Immigration Minister Michael Wood to check policy to get Ukrainians to New Zealand 'working as intended' after concern raised

The new Immigration Minister is planning to look into whether the Government's policy to help Ukrainians seek shelter in New Zealand is "working as intended".

The 2022 Special Ukraine Policy was announced in March by former Immigration Minister Kris Faafoi. A press release issued at the time said it would benefit "around 4000 people".

However, more than three months later, and as the war in Ukraine rages on, only 216 people have arrived in New Zealand under the category.

World Vision says it shows the Government has created a policy that is "not fit for purpose" as the criteria is "too tight" and makes Ukrainians arriving in New Zealand rely on their sponsors for support in the middle of a cost of living crisis.

The policy allows Ukrainian-born New Zealand citizens and residents to sponsor immediate family members to come to Aotearoa. Successful applicants receive a two-year work visa and children can attend school.

But while the Government touted that it would benefit 4000 people, the number coming here so far is much smaller.

As of June 18, Immigration NZ (INZ) has received 902 sponsorship requests and 929 visa applications under the category. It's granted 789 visas and 216 people have arrived in New Zealand. 

Once a visa has been granted, the recipient has nine months to come to Aotearoa. They must make their own travel arrangements. 

In a statement, Michael Carley, the acting general manager border and visa operations, said the Government announced up to 4000 family members "may be eligible" to enter New Zealand "although the actual number is likely to be lower". 

Immigration Minister Michael Wood, who took over the portfolio after Faafoi announced his retirement from politics last week, told Newshub on Wednesday that he wanted to take a close look at the policy. 

"I've been advised that around about 880 visas have been approved from that category. Obviously, not all of those people have arrived yet, but it's a considerably higher number than those who have. 

"I'm obviously in my first week in the portfolio, and this is a matter that I have signalled to officials that I do want to discuss over the coming week or two to understand that the policy is working as intended."

Immigration Minister Michael Wood.
Immigration Minister Michael Wood. Photo credit: Newshub.

World Vision and Mahi for Ukraine conducted a survey recently of 200 Ukrainians living in New Zealand. It found a third hadn't applied for the special visa due to barriers, like a lack of support when their loved ones touched down in Aotearoa.

Rebekah Armstrong, World Vision's head of advocacy and justice, told Newshub that it was a huge financial cost to put on sponsors in New Zealand amid the current cost of living pressures.

"We found that there are huge barriers around the cost of living that prevented people from coming here or preventing people being able to sponsor their family members here. So the cost of living, the cost of housing in New Zealand, and even the cost of flights were too expensive."

She would like to see those who arrive here receive assistance to get into work as well as English lessons. Government should also partner with community service agencies and churches to help the Ukrainians find accommodation, furnish homes and have social interaction, she said.

Another issue is the criteria, Armstrong said. Only immediate family members - parents, grandparents, siblings and adult children - can be sponsored. 

"You can imagine in a war situation, you don't want to leave everyone behind, especially if you're going to come on to the other side of the world," she said.

"We found that Ukrainians have a really similar concept of whānau as we do. They often live in the same kind of apartment building or neighbourhood as their extended family members. That's a huge barrier as well." 

She would like to see extended family welcomed as well. Ukrainian Kiwi Valeriya Amelichkina made a similar call earlier this year. 

"My sister is lucky enough to be legally allowed to come to New Zealand but for example, there could be some families or nephews who have lost their parents and some of them may not be able to bring them in an easy way to New Zealand," she said.

"Some people can be so distressed and it's horrible what is happening right now. I have a very vivid imagination and I cannot imagine this happening in the 21st century. "

INZ's Carley said there are "no current plans to change the criteria" of the visa. Each immediate family member who is sponsored to come to New Zealand "can also include their partners and dependent children in their visa application".

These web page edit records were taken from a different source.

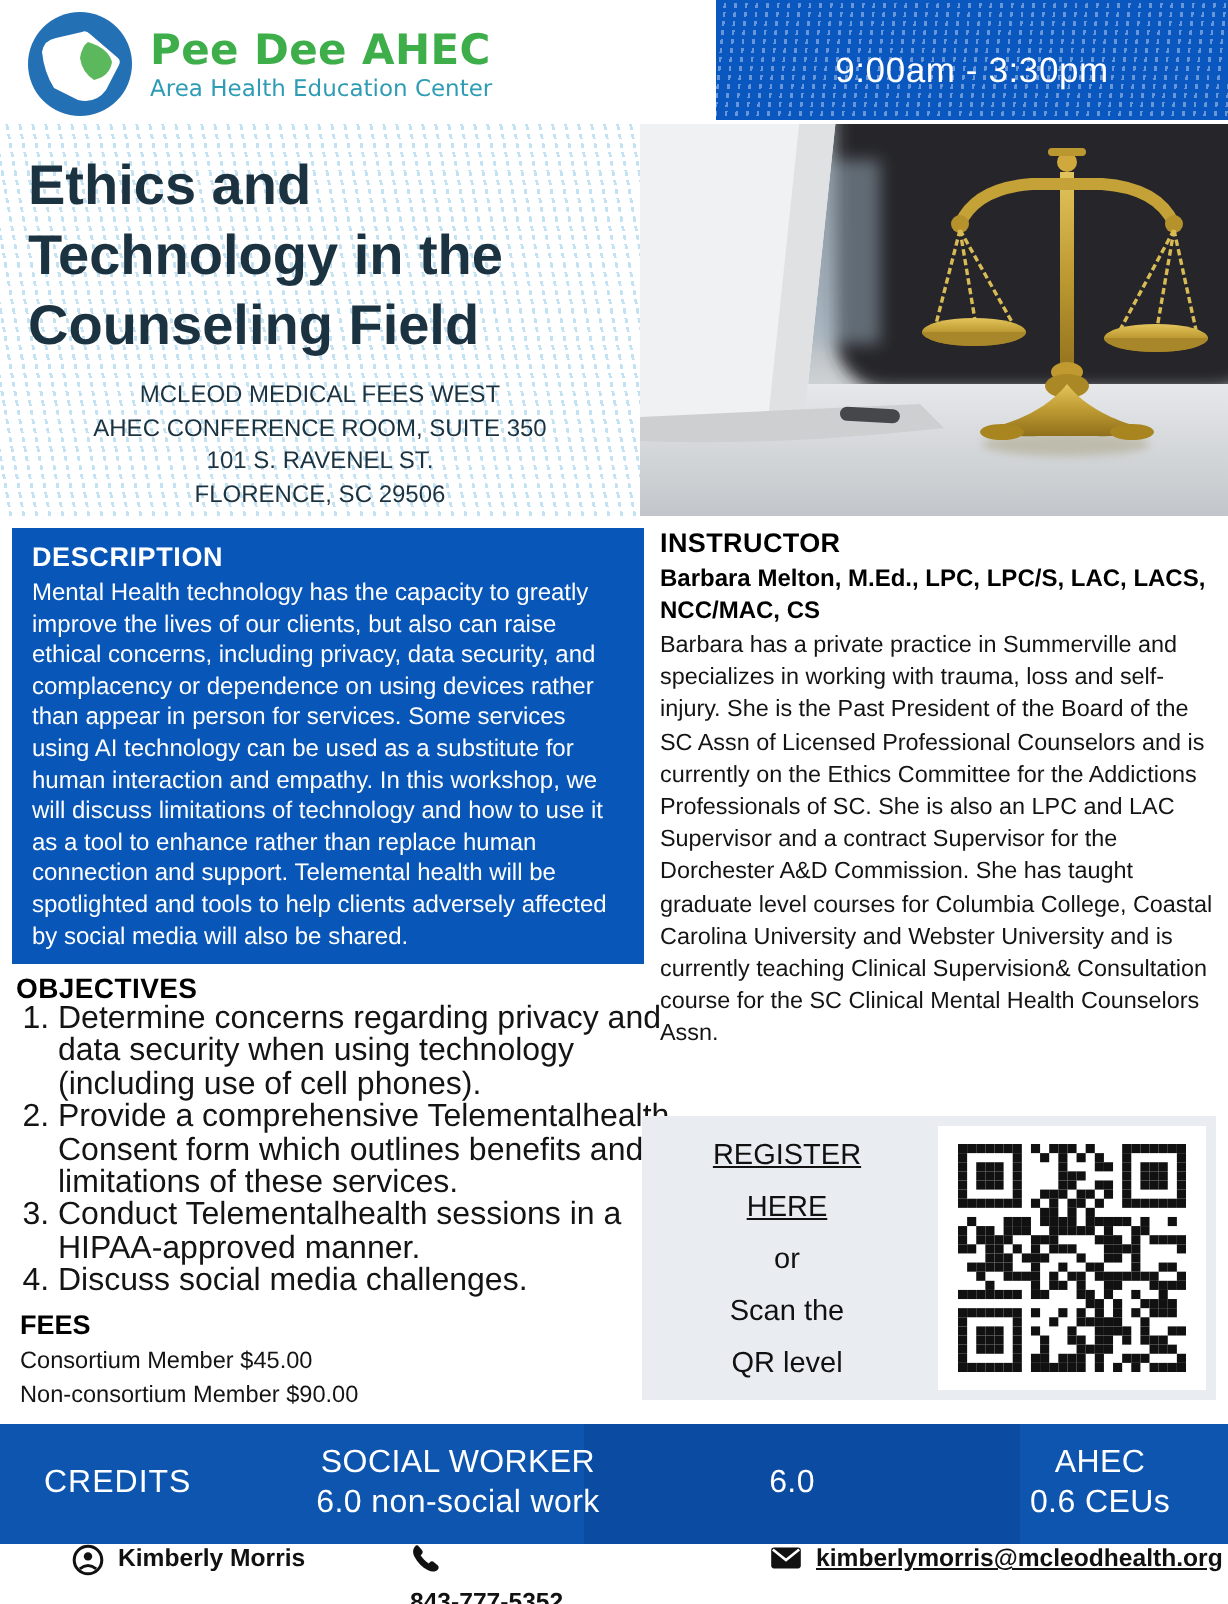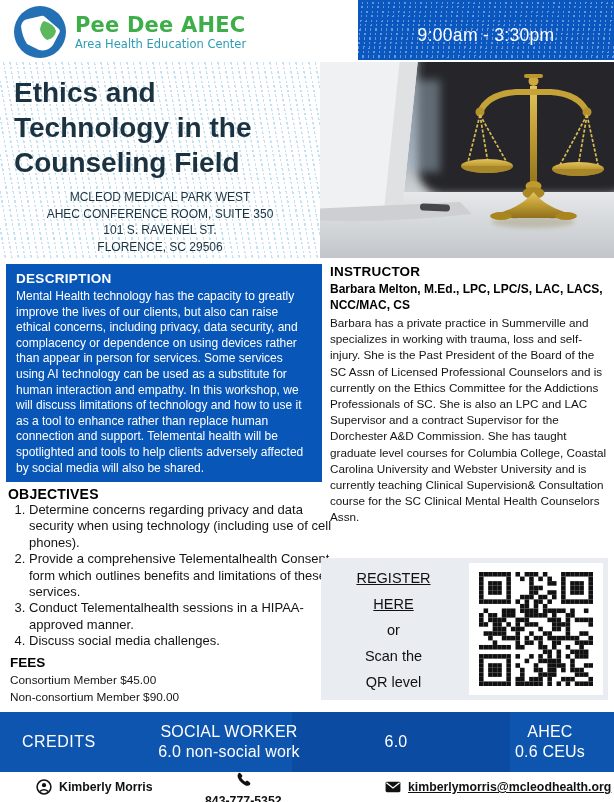"MCLEOD MEDICAL PARK WEST" div { text: PARK -> FEES }
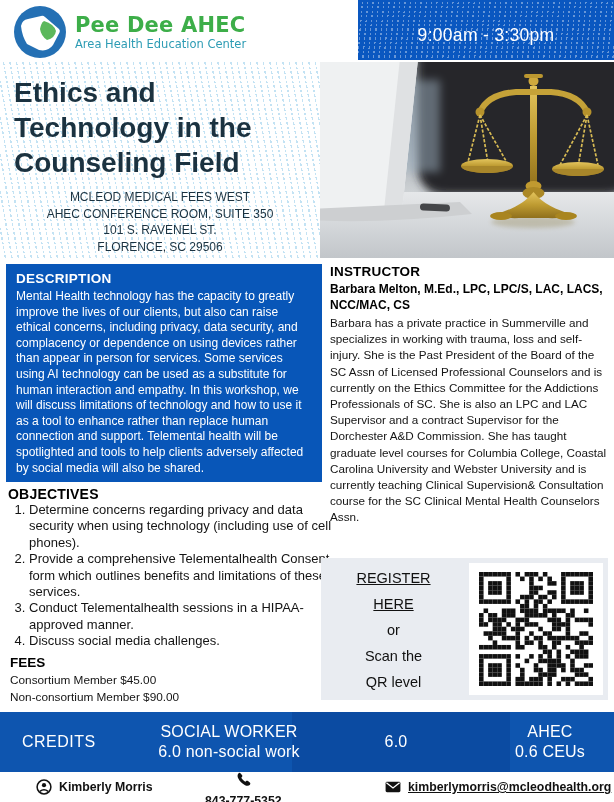"Determine concerns regarding privacy and" .objectives-list { font-size: 13px -> 16px }
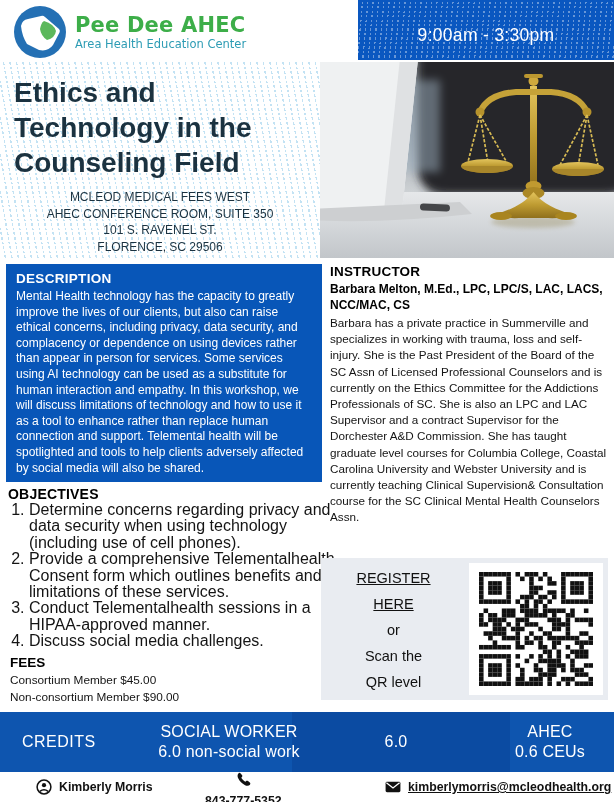"Kimberly Morris" .f-item { align-items: center -> flex-start }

"We recognise that in limited and exceptional situations there may be circumstances outside of the eligibility criteria that could be considered, and we would encourage anyone who is in this situation to submit an expression of interest for consideration. These would be reviewed and, if appropriate, escalated for a decision on a case-by-case basis."

Wood said he believed the policy was a "good response".

"It provides a relatively simple way of people being able to come here and have that support because it is linked to people who have family here at the moment. 

"But as I say, over the next couple of weeks, as I get fully briefed on the portfolio, it is one of those specific areas that I want to check into to ensure that we're meeting the objectives and supporting as many people as we reasonably can."

The Government also needs to provide support to other refugees, Wood said. On Monday, World Refugee Day, he confirmed it was expected New Zealand would reach its refugee quota of 1500 refugees for the first time. It hasn't been met due to COVID-19 disruptions.